►

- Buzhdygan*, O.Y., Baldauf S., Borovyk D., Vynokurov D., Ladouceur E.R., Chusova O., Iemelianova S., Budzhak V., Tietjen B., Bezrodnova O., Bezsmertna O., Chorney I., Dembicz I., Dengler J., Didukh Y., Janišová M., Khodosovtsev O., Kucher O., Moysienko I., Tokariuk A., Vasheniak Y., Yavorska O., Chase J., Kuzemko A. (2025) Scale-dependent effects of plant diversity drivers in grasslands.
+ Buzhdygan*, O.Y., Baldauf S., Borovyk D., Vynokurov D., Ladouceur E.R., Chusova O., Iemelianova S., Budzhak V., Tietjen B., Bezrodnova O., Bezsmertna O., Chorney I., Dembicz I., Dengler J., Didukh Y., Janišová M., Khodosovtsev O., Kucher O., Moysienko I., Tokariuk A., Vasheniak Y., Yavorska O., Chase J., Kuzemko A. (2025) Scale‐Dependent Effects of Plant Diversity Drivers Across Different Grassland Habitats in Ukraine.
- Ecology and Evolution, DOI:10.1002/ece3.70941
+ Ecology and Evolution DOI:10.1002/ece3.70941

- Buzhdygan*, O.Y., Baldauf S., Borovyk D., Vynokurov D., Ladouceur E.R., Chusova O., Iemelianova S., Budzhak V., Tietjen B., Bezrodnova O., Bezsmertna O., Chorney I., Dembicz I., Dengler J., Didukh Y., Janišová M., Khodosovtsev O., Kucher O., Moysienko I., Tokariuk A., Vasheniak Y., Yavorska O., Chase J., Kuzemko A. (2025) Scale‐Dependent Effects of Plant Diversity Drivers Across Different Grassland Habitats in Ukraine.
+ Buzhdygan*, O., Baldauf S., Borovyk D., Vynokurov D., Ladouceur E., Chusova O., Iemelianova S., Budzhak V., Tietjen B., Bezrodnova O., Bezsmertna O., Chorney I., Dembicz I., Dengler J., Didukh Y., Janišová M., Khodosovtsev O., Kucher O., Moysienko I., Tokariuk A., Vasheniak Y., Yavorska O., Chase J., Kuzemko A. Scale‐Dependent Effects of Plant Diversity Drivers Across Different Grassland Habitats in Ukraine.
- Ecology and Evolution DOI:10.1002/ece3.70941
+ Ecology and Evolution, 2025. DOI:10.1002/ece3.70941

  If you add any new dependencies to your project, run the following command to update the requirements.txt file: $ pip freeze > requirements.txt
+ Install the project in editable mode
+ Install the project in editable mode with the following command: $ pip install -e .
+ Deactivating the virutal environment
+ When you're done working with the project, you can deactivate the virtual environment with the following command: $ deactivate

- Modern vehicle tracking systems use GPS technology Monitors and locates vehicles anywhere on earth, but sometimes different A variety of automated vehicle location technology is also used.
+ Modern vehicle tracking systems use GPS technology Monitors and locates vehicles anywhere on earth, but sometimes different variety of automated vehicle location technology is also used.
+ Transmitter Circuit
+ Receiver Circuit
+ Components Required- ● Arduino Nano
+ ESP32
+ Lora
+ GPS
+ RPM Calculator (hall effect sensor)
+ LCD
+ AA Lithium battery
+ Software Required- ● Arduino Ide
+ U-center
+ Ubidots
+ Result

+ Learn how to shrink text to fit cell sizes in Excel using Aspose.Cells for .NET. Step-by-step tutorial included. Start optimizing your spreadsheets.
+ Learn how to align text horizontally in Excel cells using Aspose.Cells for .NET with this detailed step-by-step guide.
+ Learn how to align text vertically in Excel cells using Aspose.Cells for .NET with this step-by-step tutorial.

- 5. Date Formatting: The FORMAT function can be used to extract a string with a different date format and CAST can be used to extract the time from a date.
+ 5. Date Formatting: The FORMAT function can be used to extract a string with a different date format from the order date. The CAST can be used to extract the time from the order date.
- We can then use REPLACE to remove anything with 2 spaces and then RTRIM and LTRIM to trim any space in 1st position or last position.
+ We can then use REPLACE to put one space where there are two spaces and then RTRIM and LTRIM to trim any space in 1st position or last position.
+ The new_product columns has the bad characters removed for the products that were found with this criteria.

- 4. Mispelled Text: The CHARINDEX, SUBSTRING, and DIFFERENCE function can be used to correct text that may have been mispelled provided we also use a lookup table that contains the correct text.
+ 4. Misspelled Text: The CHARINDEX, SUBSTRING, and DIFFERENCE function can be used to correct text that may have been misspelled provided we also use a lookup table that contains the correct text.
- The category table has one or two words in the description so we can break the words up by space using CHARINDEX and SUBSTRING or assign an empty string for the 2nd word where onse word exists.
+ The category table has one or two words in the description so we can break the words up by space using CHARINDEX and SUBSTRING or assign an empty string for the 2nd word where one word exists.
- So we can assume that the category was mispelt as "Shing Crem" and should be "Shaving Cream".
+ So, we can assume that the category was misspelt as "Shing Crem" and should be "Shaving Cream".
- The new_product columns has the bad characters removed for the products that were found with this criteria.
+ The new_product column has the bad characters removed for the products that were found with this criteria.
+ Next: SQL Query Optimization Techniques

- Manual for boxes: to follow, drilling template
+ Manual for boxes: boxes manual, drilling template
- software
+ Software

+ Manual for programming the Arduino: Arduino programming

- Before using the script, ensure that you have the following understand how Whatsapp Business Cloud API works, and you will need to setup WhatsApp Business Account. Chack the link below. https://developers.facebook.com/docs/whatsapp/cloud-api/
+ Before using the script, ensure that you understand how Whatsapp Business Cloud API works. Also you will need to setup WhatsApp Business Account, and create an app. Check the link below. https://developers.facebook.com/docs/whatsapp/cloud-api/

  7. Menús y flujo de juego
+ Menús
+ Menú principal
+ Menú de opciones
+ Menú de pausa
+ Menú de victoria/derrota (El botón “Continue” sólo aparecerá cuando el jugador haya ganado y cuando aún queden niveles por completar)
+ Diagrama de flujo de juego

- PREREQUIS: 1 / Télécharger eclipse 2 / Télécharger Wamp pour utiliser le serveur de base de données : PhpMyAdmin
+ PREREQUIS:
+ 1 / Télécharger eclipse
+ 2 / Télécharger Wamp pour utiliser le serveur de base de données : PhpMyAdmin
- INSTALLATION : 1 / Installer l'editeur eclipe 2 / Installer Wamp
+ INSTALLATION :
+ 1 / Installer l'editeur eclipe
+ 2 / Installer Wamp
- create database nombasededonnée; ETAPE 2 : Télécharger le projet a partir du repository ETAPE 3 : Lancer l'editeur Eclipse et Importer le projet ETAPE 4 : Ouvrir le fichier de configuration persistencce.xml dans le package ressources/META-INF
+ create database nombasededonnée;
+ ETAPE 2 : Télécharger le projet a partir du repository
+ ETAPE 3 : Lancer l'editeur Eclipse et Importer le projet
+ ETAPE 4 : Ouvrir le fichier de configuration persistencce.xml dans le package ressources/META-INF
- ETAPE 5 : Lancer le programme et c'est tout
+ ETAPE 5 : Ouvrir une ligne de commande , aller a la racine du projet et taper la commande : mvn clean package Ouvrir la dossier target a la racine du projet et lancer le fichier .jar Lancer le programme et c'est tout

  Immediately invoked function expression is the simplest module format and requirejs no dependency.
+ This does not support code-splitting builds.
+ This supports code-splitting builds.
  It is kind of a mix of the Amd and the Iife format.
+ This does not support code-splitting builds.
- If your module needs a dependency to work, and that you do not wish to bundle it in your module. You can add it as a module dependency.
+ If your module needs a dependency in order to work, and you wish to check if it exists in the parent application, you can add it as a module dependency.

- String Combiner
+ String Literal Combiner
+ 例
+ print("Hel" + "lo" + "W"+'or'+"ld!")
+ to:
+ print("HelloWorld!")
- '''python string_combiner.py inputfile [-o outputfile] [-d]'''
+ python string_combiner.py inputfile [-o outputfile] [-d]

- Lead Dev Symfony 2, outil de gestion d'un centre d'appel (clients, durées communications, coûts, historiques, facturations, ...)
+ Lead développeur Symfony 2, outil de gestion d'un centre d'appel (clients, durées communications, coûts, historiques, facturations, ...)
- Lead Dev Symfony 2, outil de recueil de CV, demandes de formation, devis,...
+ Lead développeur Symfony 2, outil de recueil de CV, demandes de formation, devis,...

◄

**Instructions to follow**. Copy the lines above exactly. Start with the line containing "supports code-splitting builds.", end with the line containing "- String Combiner", and include both.

**Answer to this exercise**.
+ This supports code-splitting builds.
  It is kind of a mix of the Amd and the Iife format.
+ This does not support code-splitting builds.
- If your module needs a dependency to work, and that you do not wish to bundle it in your module. You can add it as a module dependency.
+ If your module needs a dependency in order to work, and you wish to check if it exists in the parent application, you can add it as a module dependency.

- String Combiner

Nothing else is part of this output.